# At It again, Trigge fish quota cut in hlaf



## TURTLE (May 22, 2008)

*Unfreaking beleivable.*

http://www.pnj.com/article/20120517/SPORTS/305170012/Triggerfish-quota-cut-half


----------



## lobsterman (Sep 30, 2007)

Just in case you haven't figured this out yet. What they are trying to do is make it crazy stupid to continue to fish so that when they totally take the Recreational fishermen and women out of the equation completely, there will be very few dissenting voices left. They figure they can get enough to just give up so they don't have the fight of their lives on their hands. The bad part about that is that it is working in great success.


----------



## pcola4 (Apr 13, 2009)

*Noaa*

:no:I have nothing nice to say about NOAA or our state "leaders" who have allowed themselves to become slaves to NOAA.:thumbdown:


----------



## pcola4 (Apr 13, 2009)

I love the Beattles song.....Gonna be a revolution........great song. Just sayin.


----------



## tyler0421 (Jan 10, 2008)

Who gives a shit about regulations. Just go out there and get what you want! 
:thumbup:


----------



## TURTLE (May 22, 2008)

tyler0421 said:


> Who gives a shit about regulations.
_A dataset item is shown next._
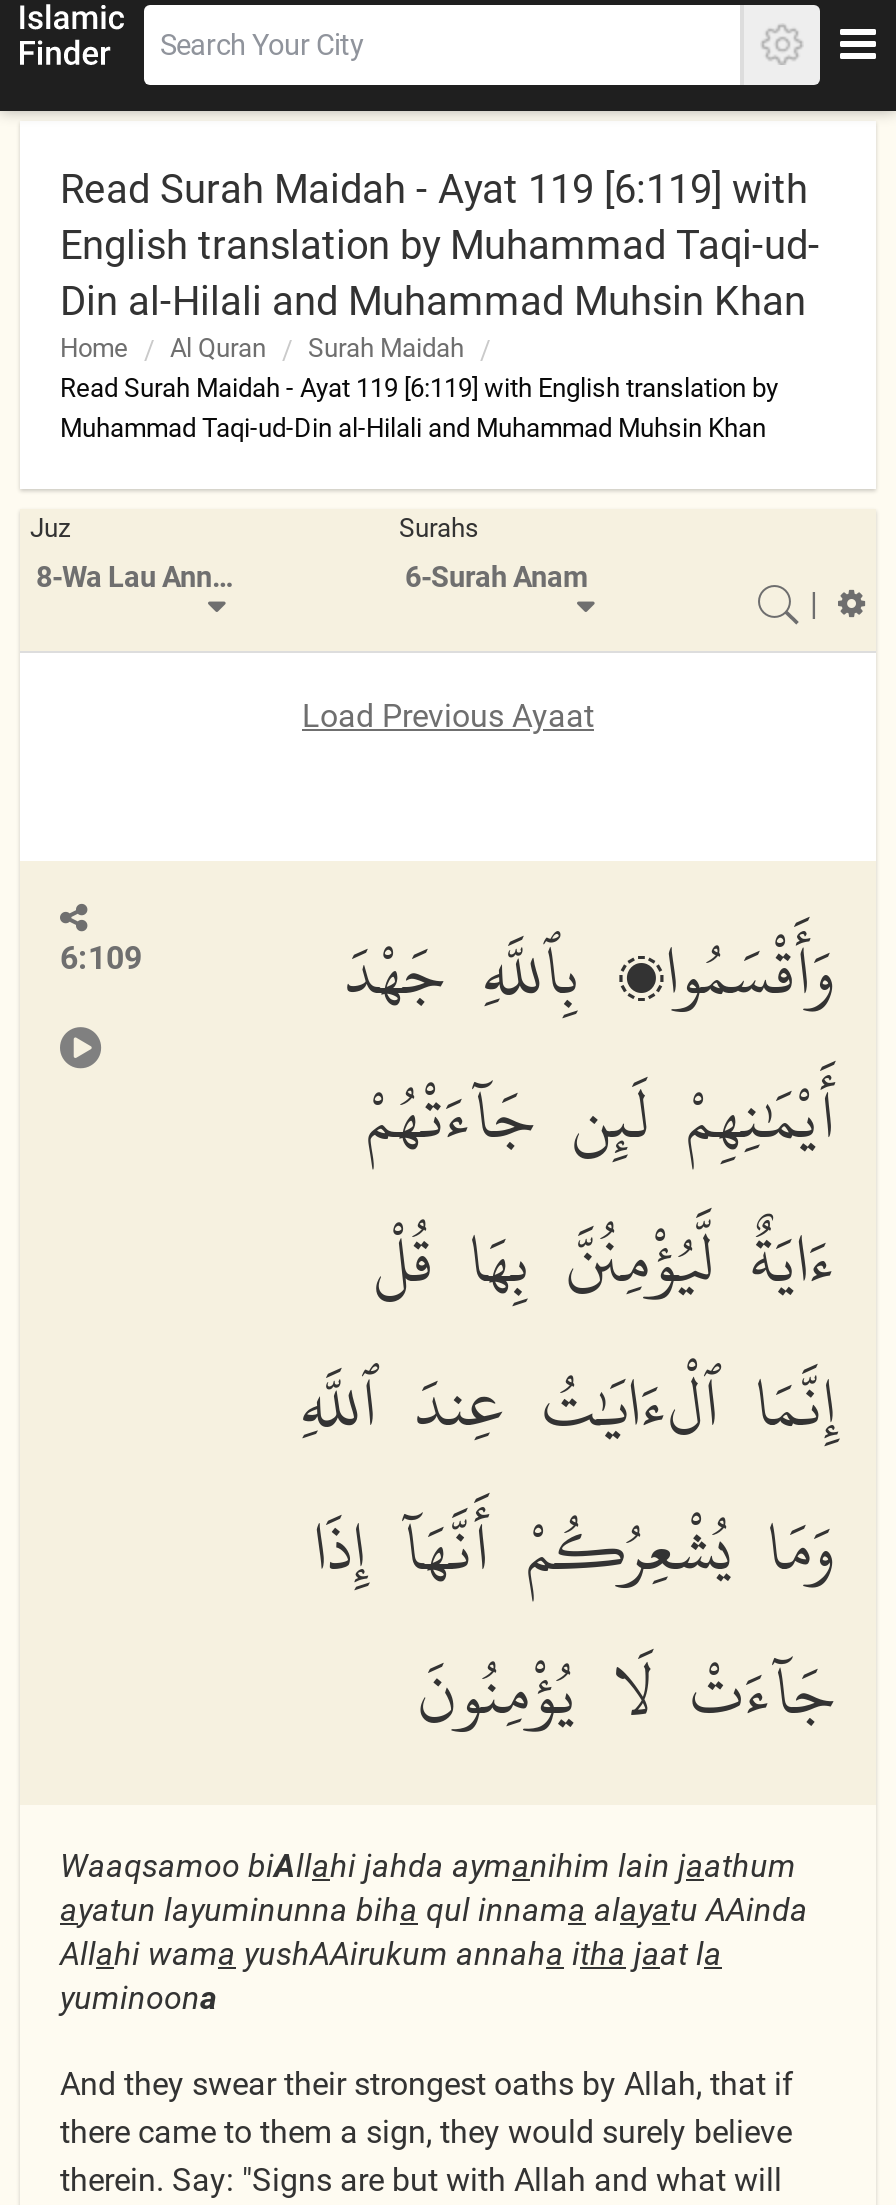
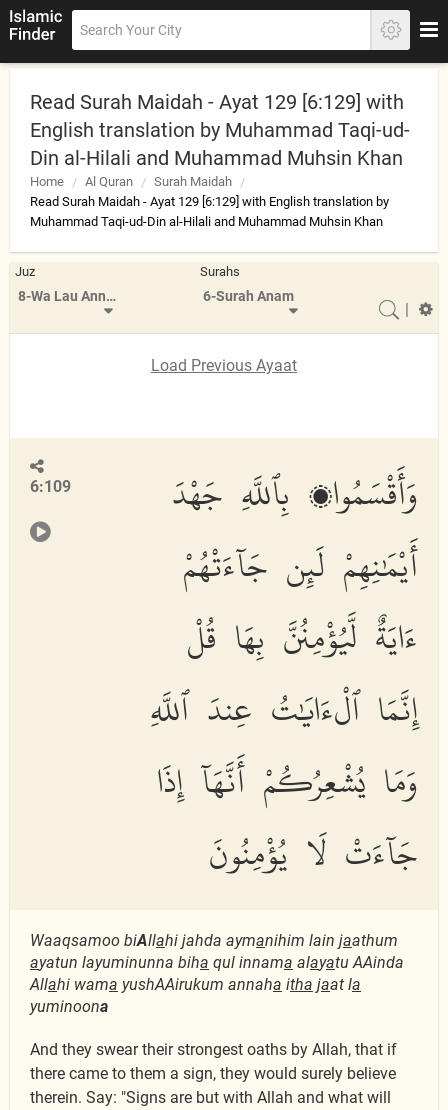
- Read Surah Maidah - Ayat 119 [6:119] with
+ Read Surah Maidah - Ayat 129 [6:129] with

- Read Surah Maidah - Ayat 119 [6:119] with English translation by
+ Read Surah Maidah - Ayat 129 [6:129] with English translation by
Just go out there and get what you want!
> :thumbup:


*I am also tahing the trap door approach to this Comunist regulatory State we are living in, it's freaking retarded.*


----------



## Crab Man (Oct 21, 2011)

TURTLE said:


> *I am also tahing the trap door approach to this Comunist regulatory State we are living in, it's freaking retarded.*


I've been thinking about how to rig a trap door in the bottom of a live well for just this reason. I threw back three big red snapper right in front of an fwc boat last year that where in a five gallon bucket. They where pissed and wanted to write me a ticket but since they swam off and I told them I was just culling them out of a crab trap (that's right they are so thick I catch them in crab traps now), there wasn't anything they could do. If you could flip a switch and all the fish swam away from under the boat they would never even know...


----------



## Tyee Dave (Oct 24, 2007)

I've caught the most and the biggest triggers this year than I ever did over the 7 years before. Now I'm not saying that's a lot because anyone who ever has fished with me knows I have to leave the dock with a handicap. Just saying if this blind hog can find an acorn, there must be a lot of acorns.


----------



## polar21 (Nov 5, 2007)

Filet and release. 

On a side note, has anyone ever had the FWC bring a dog on their boat? We had this happen once back at the dock. Just curious...


----------



## MrFish (Aug 21, 2009)

polar21 said:


> Filet and release.
> 
> On a side note, has anyone ever had the FWC bring a dog on their boat? We had this happen once back at the dock. Just curious...


Never heard of the dog thing. I guess it was smelling other compartments?


----------



## Crab Man (Oct 21, 2011)

polar21 said:


> Filet and release.
> 
> On a side note, has anyone ever had the FWC bring a dog on their boat? We had this happen once back at the dock. Just curious...


 
Yep, it alerted on our bait box, but there wasn't anything illegal in it. This country is turning into a police state.

I for one will never understand how a dog sitting down or scratching with his paw is probable cause to have your rights violated and your personal property searched. It's just a damn dog, I don't care how much they spent training the mutt, no one should have that kind of authority based on the reaction of a dog.


----------



## Smarty (Nov 23, 2008)

polar21 said:


> Filet and release.
> 
> On a side note, has anyone ever had the FWC bring a dog on their boat? We had this happen once back at the dock. Just curious...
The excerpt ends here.